DATA EXTRACT START

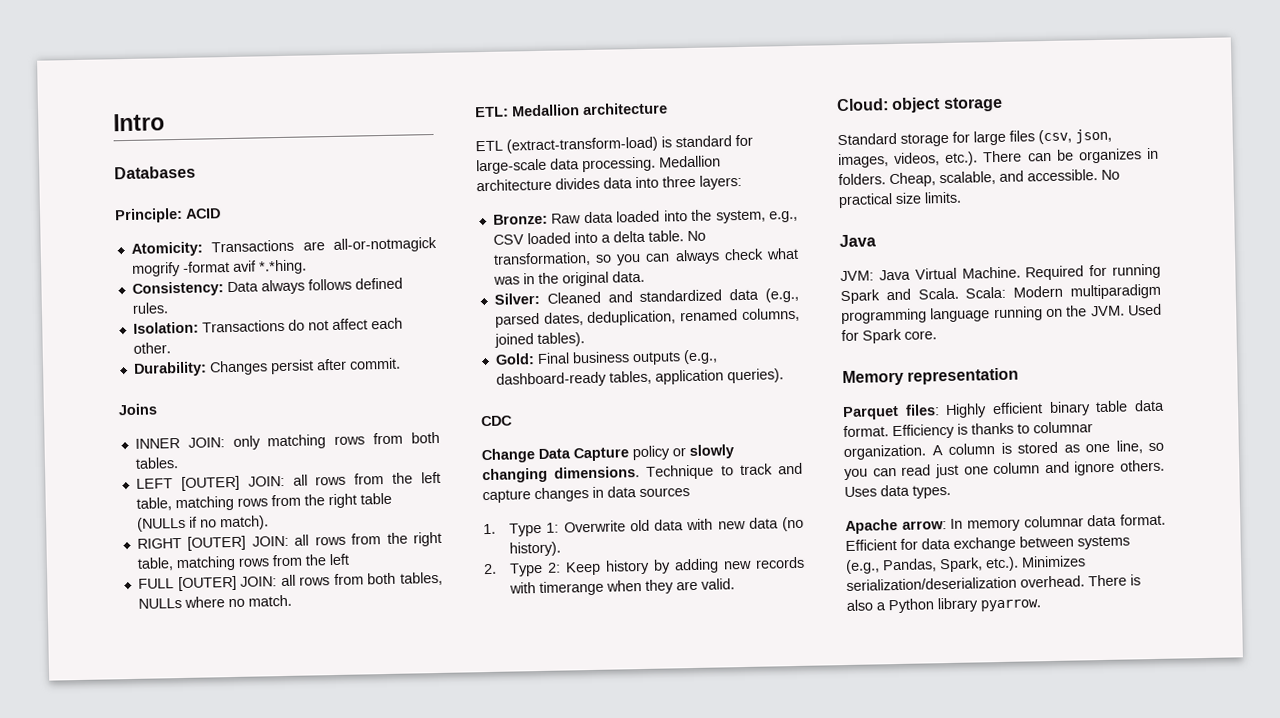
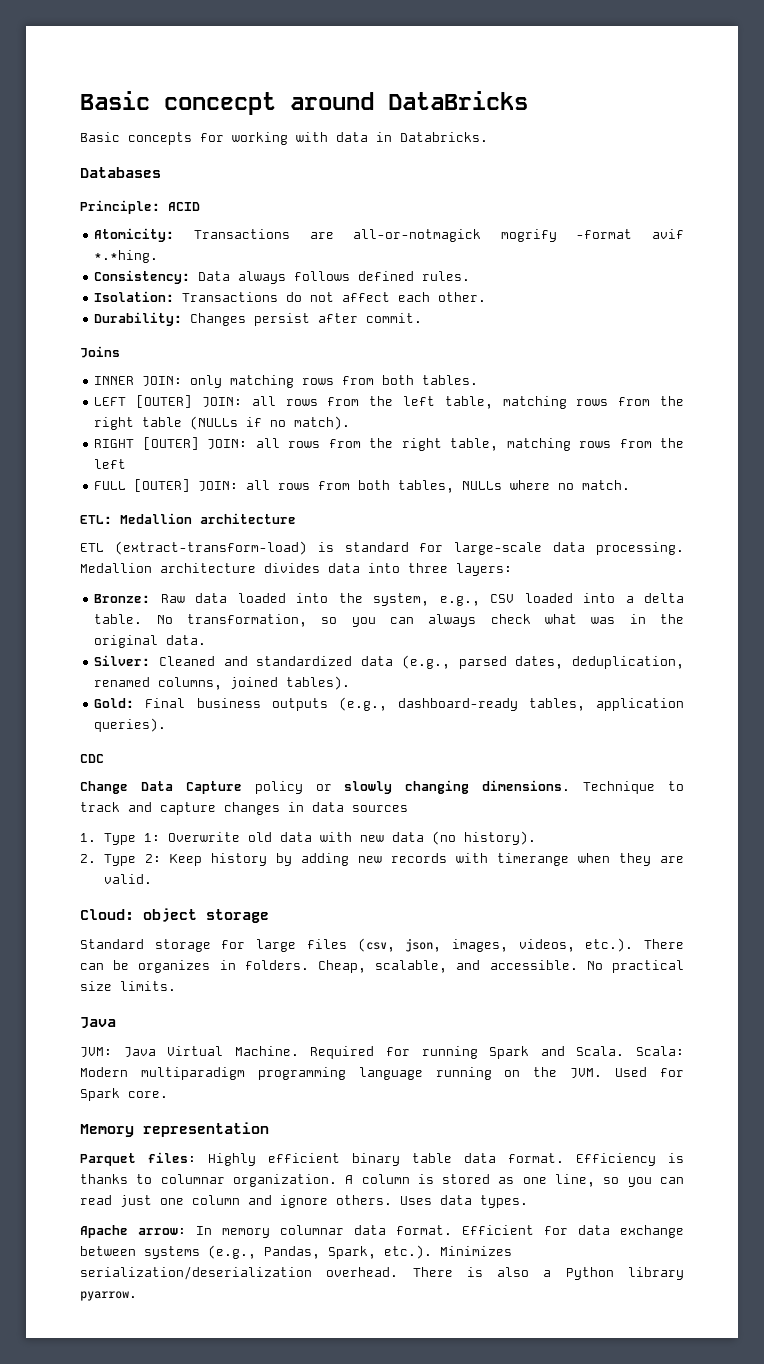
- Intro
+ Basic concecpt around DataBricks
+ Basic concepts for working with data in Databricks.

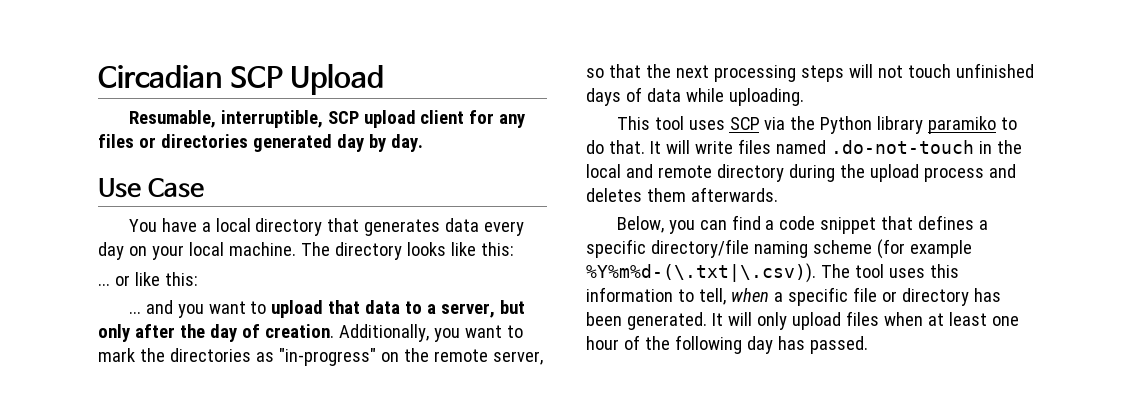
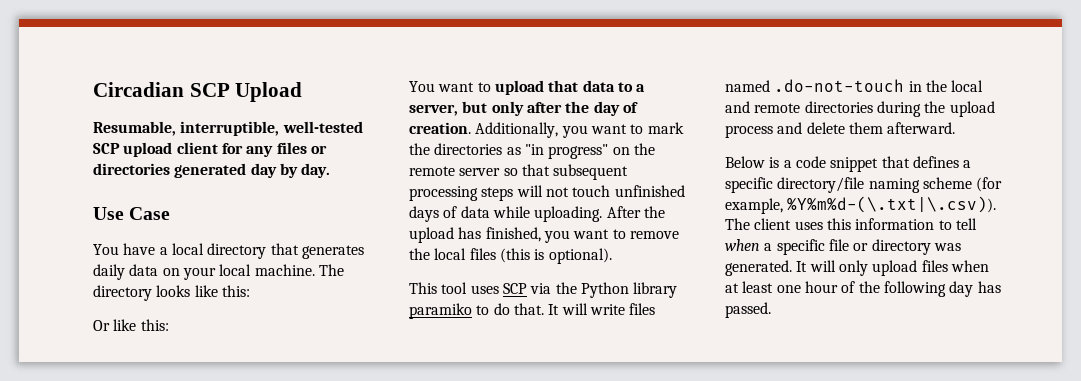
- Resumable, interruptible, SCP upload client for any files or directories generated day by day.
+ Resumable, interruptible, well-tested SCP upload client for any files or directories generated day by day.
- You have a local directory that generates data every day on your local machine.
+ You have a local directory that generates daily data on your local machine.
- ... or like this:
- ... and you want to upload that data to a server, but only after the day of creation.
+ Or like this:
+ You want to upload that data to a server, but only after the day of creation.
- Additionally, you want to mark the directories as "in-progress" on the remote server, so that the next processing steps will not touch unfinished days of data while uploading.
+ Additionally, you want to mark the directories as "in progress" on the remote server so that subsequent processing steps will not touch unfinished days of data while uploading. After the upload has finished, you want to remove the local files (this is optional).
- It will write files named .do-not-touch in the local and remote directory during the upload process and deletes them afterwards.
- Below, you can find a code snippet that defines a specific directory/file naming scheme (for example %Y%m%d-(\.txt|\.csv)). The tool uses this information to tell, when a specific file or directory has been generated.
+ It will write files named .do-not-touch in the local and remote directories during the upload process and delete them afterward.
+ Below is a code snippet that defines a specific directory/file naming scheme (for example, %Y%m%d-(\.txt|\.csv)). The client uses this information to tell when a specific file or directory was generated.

DATA EXTRACT END

TASK =>
Out of the listing above, reproduce exactly the lines from the one with "- ... and you" up to and including the one with "- Additionally, you".

RESPONSE BOX =>
- ... and you want to upload that data to a server, but only after the day of creation.
+ Or like this:
+ You want to upload that data to a server, but only after the day of creation.
- Additionally, you want to mark the directories as "in-progress" on the remote server, so that the next processing steps will not touch unfinished days of data while uploading.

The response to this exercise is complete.